Psicosi e panico vaccini, mistero sulla morte di un 45enne ad Acri

Un uomo di 45 anni, di Acri ma con abitazione a Castrolibero, è morto nel giorno di Pasquetta nel centro Presilano attorno alle 11,30, inutilmente soccorso dal 118 che proprio a mezzogiorno ne ha constatato il decesso. Da quanto si apprende, ma è questo un dato come tanti altri e che potrebbe non avere nessun significato, l’uomo aveva ricevuto due settimane fa la fiala di vaccino anti Covid Astrazeneca, in qualità di insegnante. Ovviamente bisogna ora verificare se c’è correlazione alcuna tra il decesso e la somministrazione del vaccino. Il caso ora è in corso di approfondimento ed è attenzionato su più livelli a partire da quello sanitario fino a quello che potrebbe coinvolgere la magistratura inquirente dal momento che sul punto si sono subito recati i carabinieri. Allo stato, in ogni caso, non è confermata nessuna correlazione tra il decesso e il farmaco e si attende l’esame autoptico.

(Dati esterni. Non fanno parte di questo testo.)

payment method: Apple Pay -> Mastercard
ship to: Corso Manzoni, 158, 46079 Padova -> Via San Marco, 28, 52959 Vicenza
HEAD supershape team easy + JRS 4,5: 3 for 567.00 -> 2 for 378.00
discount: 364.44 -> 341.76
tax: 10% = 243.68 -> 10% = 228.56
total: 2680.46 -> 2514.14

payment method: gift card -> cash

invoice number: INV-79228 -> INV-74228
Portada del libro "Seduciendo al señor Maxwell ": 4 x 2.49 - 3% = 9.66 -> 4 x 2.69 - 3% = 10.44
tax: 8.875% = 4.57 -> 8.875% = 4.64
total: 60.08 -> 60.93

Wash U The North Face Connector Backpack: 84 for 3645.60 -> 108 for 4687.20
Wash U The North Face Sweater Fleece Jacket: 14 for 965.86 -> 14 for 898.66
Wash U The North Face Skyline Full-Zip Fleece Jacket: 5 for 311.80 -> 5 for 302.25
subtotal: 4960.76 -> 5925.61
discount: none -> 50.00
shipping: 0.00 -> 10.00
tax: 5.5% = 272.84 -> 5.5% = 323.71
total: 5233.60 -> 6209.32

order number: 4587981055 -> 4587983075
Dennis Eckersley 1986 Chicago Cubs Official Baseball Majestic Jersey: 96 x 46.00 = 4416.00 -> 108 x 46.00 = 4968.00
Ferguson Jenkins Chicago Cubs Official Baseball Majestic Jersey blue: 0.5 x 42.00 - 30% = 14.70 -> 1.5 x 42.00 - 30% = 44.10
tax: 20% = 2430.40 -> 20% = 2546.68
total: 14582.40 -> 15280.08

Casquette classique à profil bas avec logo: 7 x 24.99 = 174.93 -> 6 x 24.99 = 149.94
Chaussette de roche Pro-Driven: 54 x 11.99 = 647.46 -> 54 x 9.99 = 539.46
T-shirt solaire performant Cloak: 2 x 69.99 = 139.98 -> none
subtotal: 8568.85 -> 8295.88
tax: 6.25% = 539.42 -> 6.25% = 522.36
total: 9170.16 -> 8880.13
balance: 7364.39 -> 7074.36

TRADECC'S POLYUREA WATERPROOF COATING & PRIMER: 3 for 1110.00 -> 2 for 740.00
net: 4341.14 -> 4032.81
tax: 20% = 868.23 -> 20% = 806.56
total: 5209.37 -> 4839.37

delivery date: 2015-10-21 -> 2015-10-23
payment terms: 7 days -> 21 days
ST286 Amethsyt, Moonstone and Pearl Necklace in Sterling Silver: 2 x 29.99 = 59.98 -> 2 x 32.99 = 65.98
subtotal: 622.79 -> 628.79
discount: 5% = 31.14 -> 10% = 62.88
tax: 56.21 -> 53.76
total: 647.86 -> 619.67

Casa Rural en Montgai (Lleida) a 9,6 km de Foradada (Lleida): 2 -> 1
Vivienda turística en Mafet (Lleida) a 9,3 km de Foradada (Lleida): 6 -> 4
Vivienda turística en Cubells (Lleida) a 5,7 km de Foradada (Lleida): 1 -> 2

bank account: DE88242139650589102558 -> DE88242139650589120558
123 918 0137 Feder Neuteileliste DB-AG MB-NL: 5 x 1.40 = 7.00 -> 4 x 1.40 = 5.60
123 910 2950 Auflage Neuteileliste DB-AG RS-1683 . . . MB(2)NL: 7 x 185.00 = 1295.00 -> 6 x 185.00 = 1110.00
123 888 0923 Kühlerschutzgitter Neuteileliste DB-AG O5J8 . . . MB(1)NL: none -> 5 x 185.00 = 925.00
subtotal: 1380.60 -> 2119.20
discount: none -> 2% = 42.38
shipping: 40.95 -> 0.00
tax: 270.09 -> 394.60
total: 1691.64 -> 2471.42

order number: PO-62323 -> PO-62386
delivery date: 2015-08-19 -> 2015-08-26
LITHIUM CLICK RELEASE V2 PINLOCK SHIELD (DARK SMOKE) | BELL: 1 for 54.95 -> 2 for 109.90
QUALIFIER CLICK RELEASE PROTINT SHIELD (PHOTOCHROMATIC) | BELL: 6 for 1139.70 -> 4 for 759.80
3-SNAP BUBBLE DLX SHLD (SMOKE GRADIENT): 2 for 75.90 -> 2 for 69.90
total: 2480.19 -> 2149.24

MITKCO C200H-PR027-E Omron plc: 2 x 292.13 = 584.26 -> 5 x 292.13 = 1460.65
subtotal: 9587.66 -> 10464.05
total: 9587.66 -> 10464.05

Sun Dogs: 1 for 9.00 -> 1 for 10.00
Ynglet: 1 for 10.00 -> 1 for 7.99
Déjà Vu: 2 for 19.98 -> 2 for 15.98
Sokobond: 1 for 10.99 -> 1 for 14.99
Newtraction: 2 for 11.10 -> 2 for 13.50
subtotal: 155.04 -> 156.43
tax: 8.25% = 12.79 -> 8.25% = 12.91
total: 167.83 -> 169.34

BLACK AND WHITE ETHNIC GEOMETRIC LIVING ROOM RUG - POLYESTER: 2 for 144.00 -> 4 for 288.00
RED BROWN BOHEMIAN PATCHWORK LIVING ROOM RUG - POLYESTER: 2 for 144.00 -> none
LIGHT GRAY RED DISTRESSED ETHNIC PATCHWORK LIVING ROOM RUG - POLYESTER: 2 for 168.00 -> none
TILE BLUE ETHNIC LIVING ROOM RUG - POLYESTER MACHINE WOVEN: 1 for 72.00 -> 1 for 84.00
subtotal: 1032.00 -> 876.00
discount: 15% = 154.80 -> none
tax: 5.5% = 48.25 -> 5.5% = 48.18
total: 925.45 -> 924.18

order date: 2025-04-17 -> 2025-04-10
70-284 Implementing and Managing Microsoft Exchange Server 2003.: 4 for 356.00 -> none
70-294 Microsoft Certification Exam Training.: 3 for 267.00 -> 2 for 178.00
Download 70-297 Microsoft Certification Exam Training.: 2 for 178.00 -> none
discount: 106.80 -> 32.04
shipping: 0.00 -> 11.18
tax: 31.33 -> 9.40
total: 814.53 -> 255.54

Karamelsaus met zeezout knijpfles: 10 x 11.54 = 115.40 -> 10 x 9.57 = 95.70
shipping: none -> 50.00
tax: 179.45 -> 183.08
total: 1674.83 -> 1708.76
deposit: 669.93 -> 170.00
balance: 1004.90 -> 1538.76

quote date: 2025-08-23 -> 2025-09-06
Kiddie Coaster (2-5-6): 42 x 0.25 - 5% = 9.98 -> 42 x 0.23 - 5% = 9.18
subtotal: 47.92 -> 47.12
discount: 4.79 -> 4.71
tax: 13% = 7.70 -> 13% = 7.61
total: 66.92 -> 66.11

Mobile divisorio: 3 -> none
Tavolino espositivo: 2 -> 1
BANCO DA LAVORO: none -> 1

Quel che è certo è che per Acri non è stato un pomeriggio di Pasquetta qualsiasi, tra psicosi e panico vaccini. Perché ad un certo punto, prima che venisse fatta un po’ di chiarezza (ma non del tutto) è anche circolata con insistenza la voce di un altro decesso nel paese, un giovane di 26 anni salvo poi apprendere che il vaccino, qualsiasi vaccino, in questo tragico caso non c’entra proprio nulla di sicuro per la semplice ragione che nulla sarebbe stato somministrato.